La surprise coupa la respiration de Karin. Elle suffoquait de rage, la peine et la haine croissant dans son cœur. Le coups de feu partit avant qu'elle n'est put faire un mouvement. Elle se jeta sur le côté, esquivant de peu une balle qui traversa le banc de pierre, et alla se figer dans le mur d'en face. La balle lui aurait perforée le crâne. Karin regarda le trou dans le banc, estomaquée. Ce pistolet n'avait pas une puissance ordinaire. L'homme posa son pied sur le bord du banc, et pointa son pistolet sur la jeune fille. Elle vit, sur le manche de l'arme, un blason. Il représentait un serpent entourant un joyaux gravé d'un A stylisé. L'homme ria.

-Je vois que tu reconnaît le symbole. Ce flingue est en effet un Buki. Il a été fabriqué par la famille de la Mafia Blanche Aizen, dont les membres sont réputés pour la fabrication d'armes clandestines. La puissance de leurs armes sont exceptionnelle. On dit même que les deux cents armes numérotées sont ensorcelées, tant leurs pouvoir est important.

Il se pencha vers elle, et pointa son pistolet sur sa poitrine. Karin ne bougeait plus, paralysé par la peur.

-C'est avec ces armes que l'on a tués ton père et ta mère. Puis tu as pris la succession avec ton frère et ta sœur, et tu est devenue notre cible. Un fois que tu sera morte, cette ville que tu as mise sur place tombera dans nos mains. Ton frère et ta sœur tomberons dans nos pièges, fous de rage de t'avoir perdus, et nous les tuerons. Ce sera une guerre pour la suprématie et la gloire pour la famille Grantz !

Karin vit le doigt de l'homme se resserrer sur la crosse de son pistolet, et arborer un sourire sadique. Puis un bruit le déconcentra, et il se tourna vers l'autel.

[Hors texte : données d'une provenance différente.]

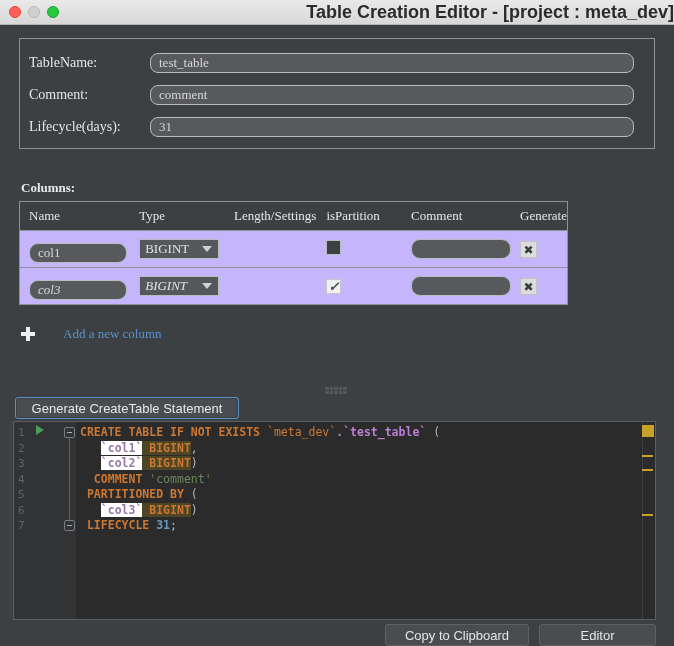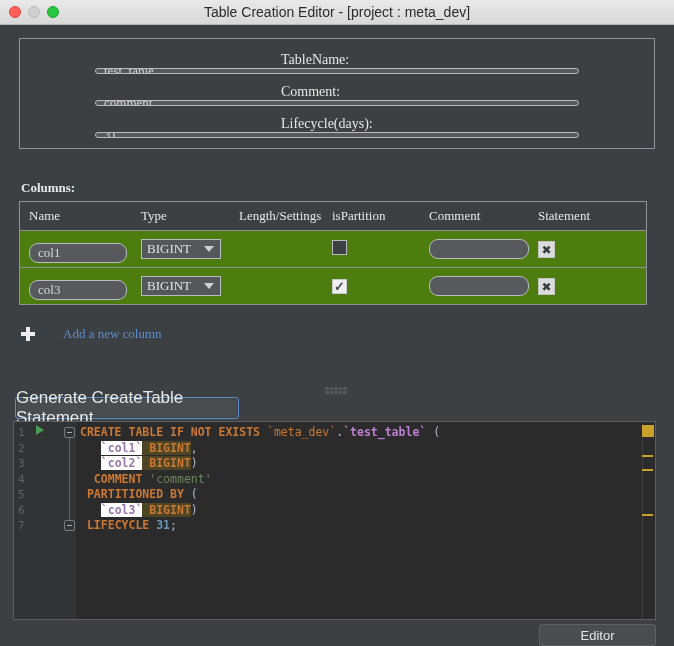--- a/index.html
+++ b/index.html
@@ -26,9 +26,10 @@
   .light.min    { background:#cfcfcf; border:1px solid #b9b9b9; }
   .light.max    { background:#28c840; border:1px solid #13a72c; }
   .title-text {
-    width:100%; text-align:center;
-    font-size:14px; color:#2b2b2b;
+    width:100%; text-align:right;
+    font-size:18px; color:#2b2b2b;
     font-family:"Liberation Sans", sans-serif;
+    font-weight:bold;
   }
 
   

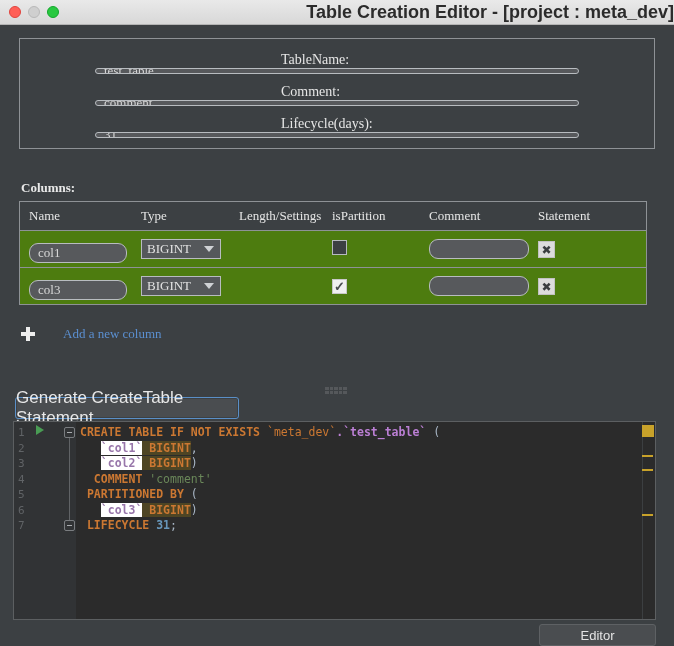--- a/index.html
+++ b/index.html
@@ -40,7 +40,7 @@
     position:absolute; left:19px; top:13px; width:636px; height:111px;
     border:1px solid #8e9296; background:#3c4043;
   }
-  .form-row { position:absolute; left:0; width:100%; height:22px; display:flex; align-items:center;flex-direction:column; }
+  .form-row { position:absolute; left:0; width:100%; height:22px; display:flex; align-items:center; }
   .form-row .lbl {
     width:130px; padding-left:9px;
     font-family:"Liberation Serif", serif; font-size:14px; color:#e6e6e6;

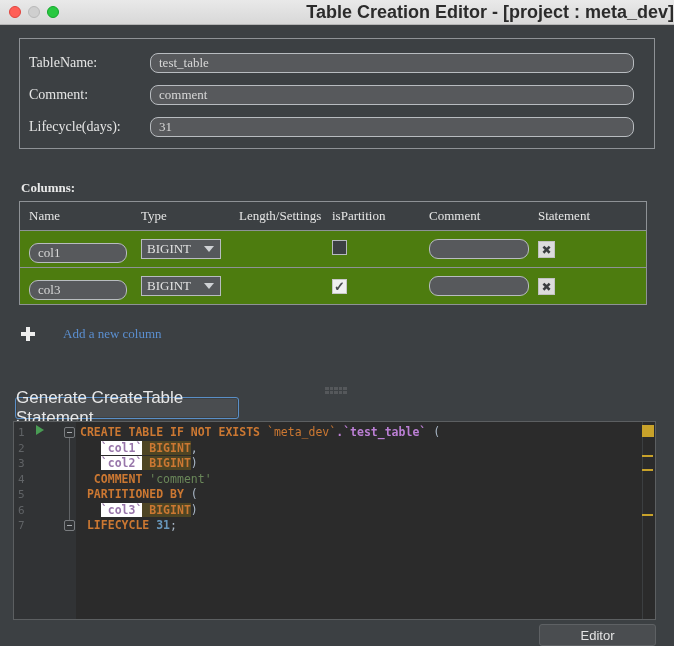--- a/index.html
+++ b/index.html
@@ -58,8 +58,8 @@
     font-family:"Liberation Serif", serif; font-weight:bold; font-size:13px; color:#e9e9e9;
   }
   .table-wrap {
-    position:absolute; left:19px; top:176px; width:628px;
-    border:1px solid #8e9296; background:#4d7c0f;
+    position:absolute; left:19px; top:176px; width:549px;
+    border:1px solid #8e9296; background:#c4b5fd;
   }
   table.cols { width:100%; border-collapse:collapse; }
   table.cols th {

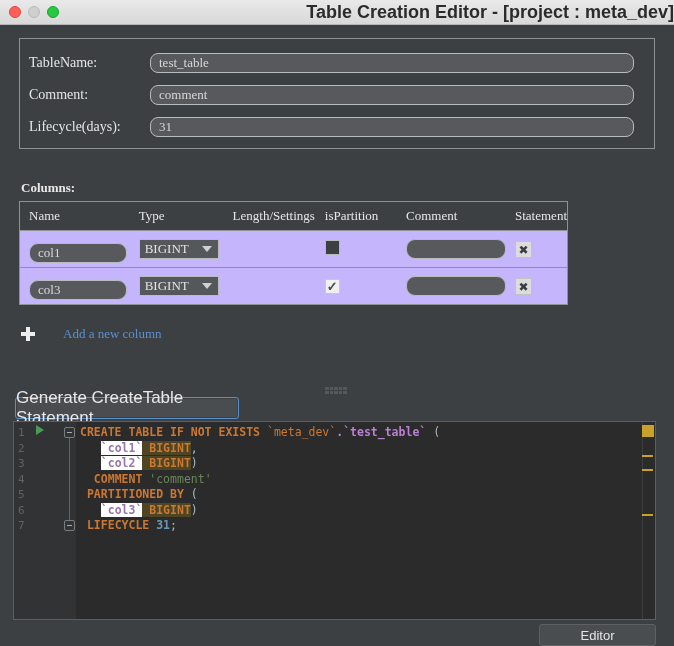--- a/index.html
+++ b/index.html
@@ -235,7 +235,7 @@
           <th class="c-len">Length/Settings</th>
           <th class="c-part">isPartition</th>
           <th class="c-comm">Comment</th>
-          <th class="c-oper">Statement</th>
+          <th class="c-oper">Generate</th>
         </tr>
       </thead>
       <tbody>

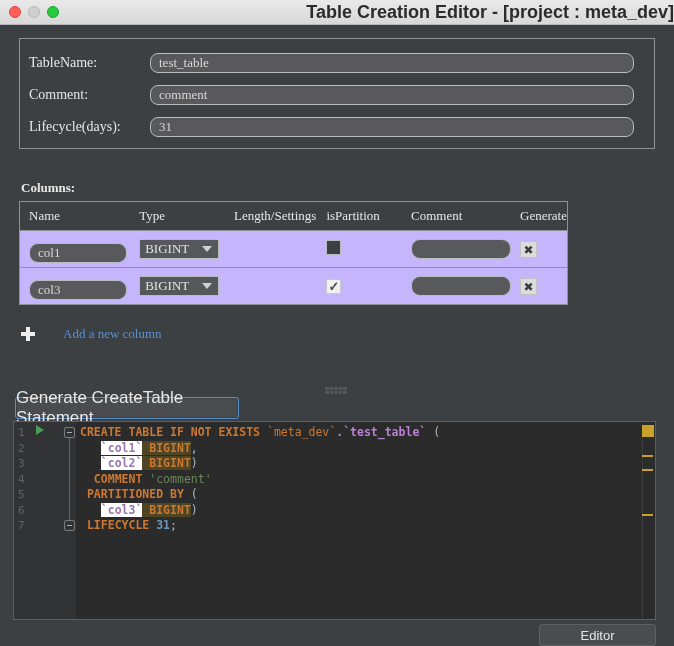--- a/index.html
+++ b/index.html
@@ -70,7 +70,7 @@
   table.cols td {
     padding:4px 0 4px 9px; border-bottom:1px solid #8e9296; vertical-align:middle; height:30px;
   }
-  table.cols tr:last-child td { border-bottom:none; }
+  table.cols tr:last-child td { border-bottom:none;font-style:italic; }
   .c-name { width:112px; }
   .c-type { width:98px; }
   .c-len  { width:93px; }

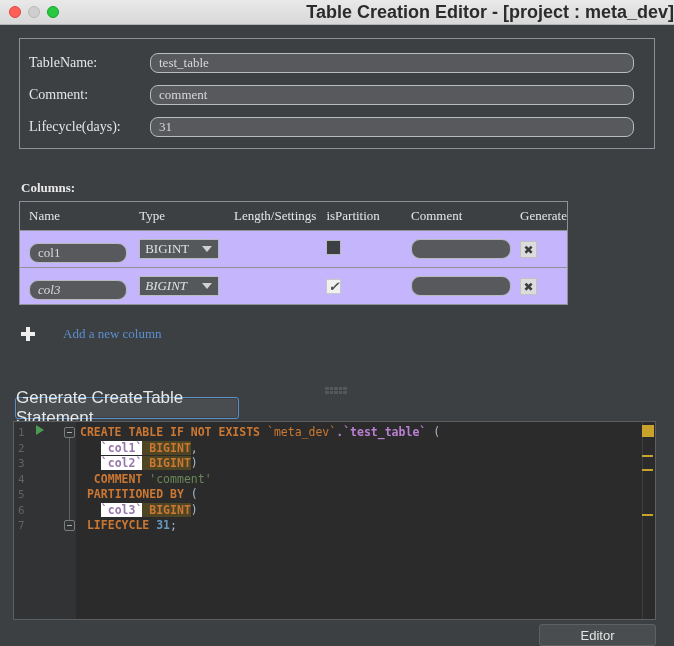--- a/index.html
+++ b/index.html
@@ -129,7 +129,7 @@
     background:#4a4d50; border:1px solid #5a8fc7; border-radius:3px;
     box-shadow:0 0 0 1px #3c4043 inset;
     display:flex; align-items:center; justify-content:center;
-    color:#e8e8e8; font-size:17px; cursor:pointer;
+    color:#e8e8e8; font-size:13px; cursor:pointer;
   }
 
   

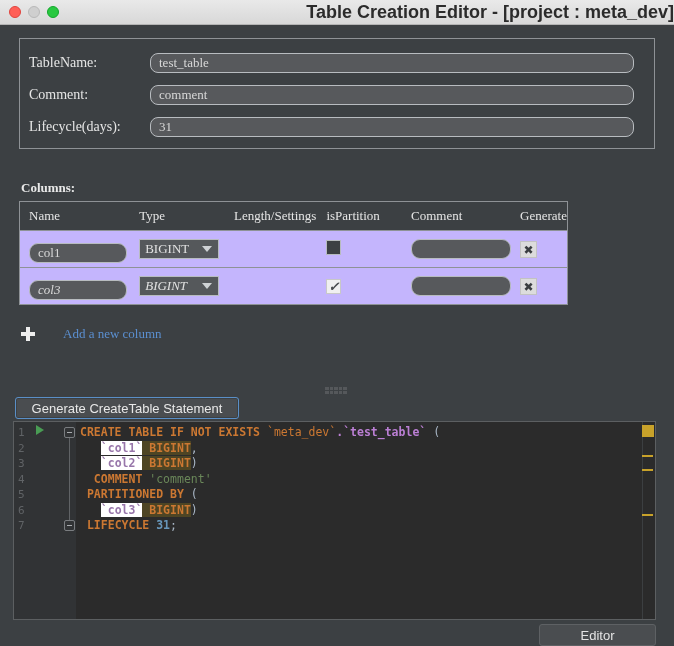--- a/index.html
+++ b/index.html
@@ -343,6 +343,7 @@
   </div>
 
   <div class="btm">
+    <div class="btn copy">Copy to Clipboard</div>
     <div class="btn exec">Editor</div>
   </div>
 

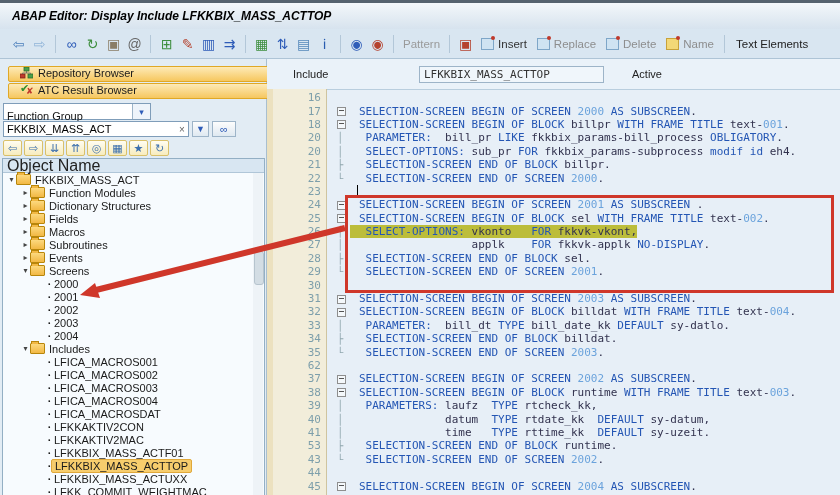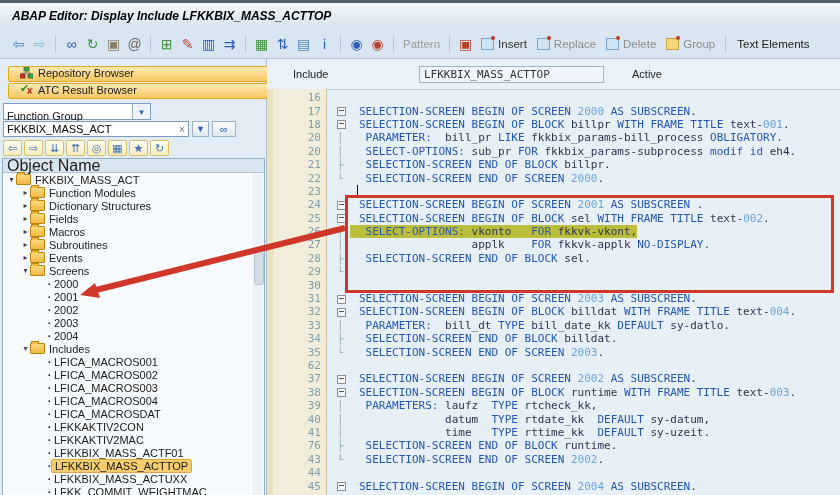--- a/index.html
+++ b/index.html
@@ -159,7 +159,7 @@
         </span>
         <span class="tb-btn">
           <span class="win-icon undo"></span>
-          <span>Group</span>
+          <span>Name</span>
         </span>
       </span>
     <span class="tb-sep"></span>

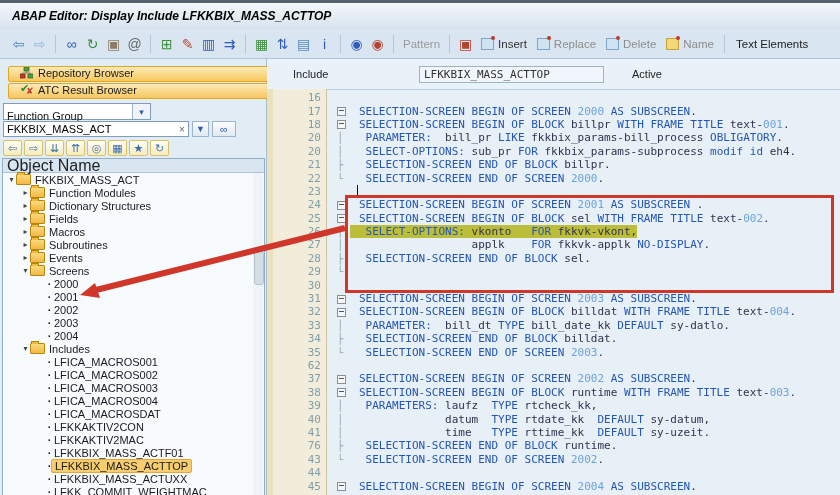--- a/index.html
+++ b/index.html
@@ -352,7 +352,7 @@
           <div class="code-line hl"><span class="num">26</span><span class="fold">│</span><span class="code-text"><span class="tk-kw"> SELECT-OPTIONS: </span><span class="tk-id">vkonto</span><span class="tk-pl">   </span><span class="tk-kw">FOR</span><span class="tk-pl"> </span><span class="tk-id">fkkvk-vkont</span><span class="tk-pl">,</span></span></div>
           <div class="code-line"><span class="num">27</span><span class="fold">│</span><span class="code-text"><span class="tk-pl">                 </span><span class="tk-id">applk</span><span class="tk-pl">    </span><span class="tk-kw">FOR</span><span class="tk-pl"> </span><span class="tk-id">fkkvk-applk</span><span class="tk-kw"> NO-DISPLAY</span><span class="tk-pl">.</span></span></div>
           <div class="code-line"><span class="num">28</span><span class="fold">├</span><span class="code-text"><span class="tk-kw"> SELECTION-SCREEN END OF BLOCK </span><span class="tk-id">sel</span><span class="tk-pl">.</span></span></div>
-          <div class="code-line"><span class="num">29</span><span class="fold">└</span></div>
+          <div class="code-line"><span class="num">29</span><span class="fold">└</span><span class="code-text"><span class="tk-kw"> SELECTION-SCREEN END OF SCREEN </span><span class="tk-num">2001</span><span class="tk-pl">.</span></span></div>
           <div class="code-line"><span class="num">30</span><span class="fold"></span><span class="code-text"></span></div>
           <div class="code-line"><span class="num">31</span><span class="fold"><span class="fold-box"></span></span><span class="code-text"><span class="tk-kw">SELECTION-SCREEN BEGIN OF SCREEN </span><span class="tk-num">2003</span><span class="tk-kw"> AS SUBSCREEN</span><span class="tk-pl">.</span></span></div>
           <div class="code-line"><span class="num">32</span><span class="fold"><span class="fold-box"></span></span><span class="code-text"><span class="tk-kw">SELECTION-SCREEN BEGIN OF BLOCK </span><span class="tk-id">billdat</span><span class="tk-kw"> WITH FRAME TITLE </span><span class="tk-id">text-</span><span class="tk-num">004</span><span class="tk-pl">.</span></span></div>

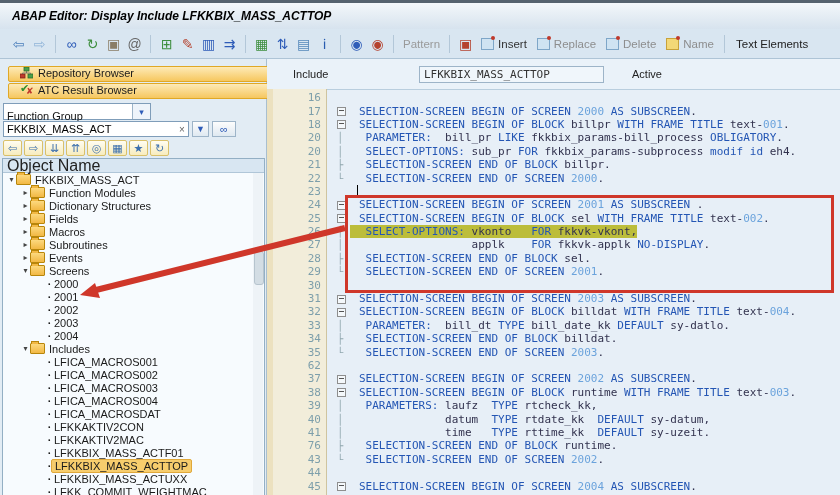--- a/index.html
+++ b/index.html
@@ -365,7 +365,7 @@
           <div class="code-line"><span class="num">39</span><span class="fold">│</span><span class="code-text"><span class="tk-kw"> PARAMETERS: </span><span class="tk-id">laufz</span><span class="tk-pl">  </span><span class="tk-kw">TYPE</span><span class="tk-pl"> </span><span class="tk-id">rtcheck_kk</span><span class="tk-pl">,</span></span></div>
           <div class="code-line"><span class="num">40</span><span class="fold">│</span><span class="code-text"><span class="tk-pl">             </span><span class="tk-id">datum</span><span class="tk-pl">  </span><span class="tk-kw">TYPE</span><span class="tk-pl"> </span><span class="tk-id">rtdate_kk</span><span class="tk-pl">  </span><span class="tk-kw">DEFAULT</span><span class="tk-pl"> </span><span class="tk-id">sy-datum</span><span class="tk-pl">,</span></span></div>
           <div class="code-line"><span class="num">41</span><span class="fold">│</span><span class="code-text"><span class="tk-pl">             </span><span class="tk-id">time</span><span class="tk-pl">   </span><span class="tk-kw">TYPE</span><span class="tk-pl"> </span><span class="tk-id">rttime_kk</span><span class="tk-pl">  </span><span class="tk-kw">DEFAULT</span><span class="tk-pl"> </span><span class="tk-id">sy-uzeit</span><span class="tk-pl">.</span></span></div>
-          <div class="code-line"><span class="num">76</span><span class="fold">├</span><span class="code-text"><span class="tk-kw"> SELECTION-SCREEN END OF BLOCK </span><span class="tk-id">runtime</span><span class="tk-pl">.</span></span></div>
+          <div class="code-line"><span class="num">53</span><span class="fold">├</span><span class="code-text"><span class="tk-kw"> SELECTION-SCREEN END OF BLOCK </span><span class="tk-id">runtime</span><span class="tk-pl">.</span></span></div>
           <div class="code-line"><span class="num">43</span><span class="fold">└</span><span class="code-text"><span class="tk-kw"> SELECTION-SCREEN END OF SCREEN </span><span class="tk-num">2002</span><span class="tk-pl">.</span></span></div>
           <div class="code-line"><span class="num">44</span><span class="fold"></span><span class="code-text"></span></div>
           <div class="code-line"><span class="num">45</span><span class="fold"><span class="fold-box"></span></span><span class="code-text"><span class="tk-kw">SELECTION-SCREEN BEGIN OF SCREEN </span><span class="tk-num">2004</span><span class="tk-kw"> AS SUBSCREEN</span><span class="tk-pl">.</span></span></div>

Debout, les ailes de l'ange qui semblaient pousser de son dos, son manteau noir, ses mèches immaculés, se tenait Toshiro, l'air froid. Il pencha la tête sur le côté, et planta ses prunelles glacées dans celle de l'homme.

-Ou avez-vous trouvés ce Buki ?

-Reste en dehors de ça, petit …

-Savez-vous que le port de Buki sans autorisation est illégal ?

L'homme fronça les sourcils.

-Tu crois que la Mafia se préoccupe de ce qui est légal ou pas ?

L'air de la pièce baissa brusquement de température. Les membres de la famille Grantz se tendirent, devant l'énergie qui se dégageait du jeune homme.

-Savez-vous que le fait de dire que l'ont veux la guerre fait passer le statut de «en jugement» à «confirmé» ?

Karin sentit son sang se figé dans ses veines, tandis que Toshiro dégainait lentement, très lentement, une lame étincelante.

-Szayel Aporro Grantz, chef de la famille Grantz de la Mafia de l'Est, est suspecté de port d'armes illicites, et d'incitation au déclenchement d'un conflit armé. Les résultats de l’enquête ont révélées qu'il était un élément dangereux et néfaste pour la paix.

L'homme tira, mais le garçon fut plus rapide. Sa lame dévia la balle, et elle alla s'encastrer dans le mur. Le membre de la famille Grantz n'était pas Szayel, mais il savait que la cible de Toshiro était son chef. La voie de Toshiro résonna dans l'Église, comme un Jugement de Dieu.

-Par conséquent, je vais sans plus tarder exécuter sa sentence.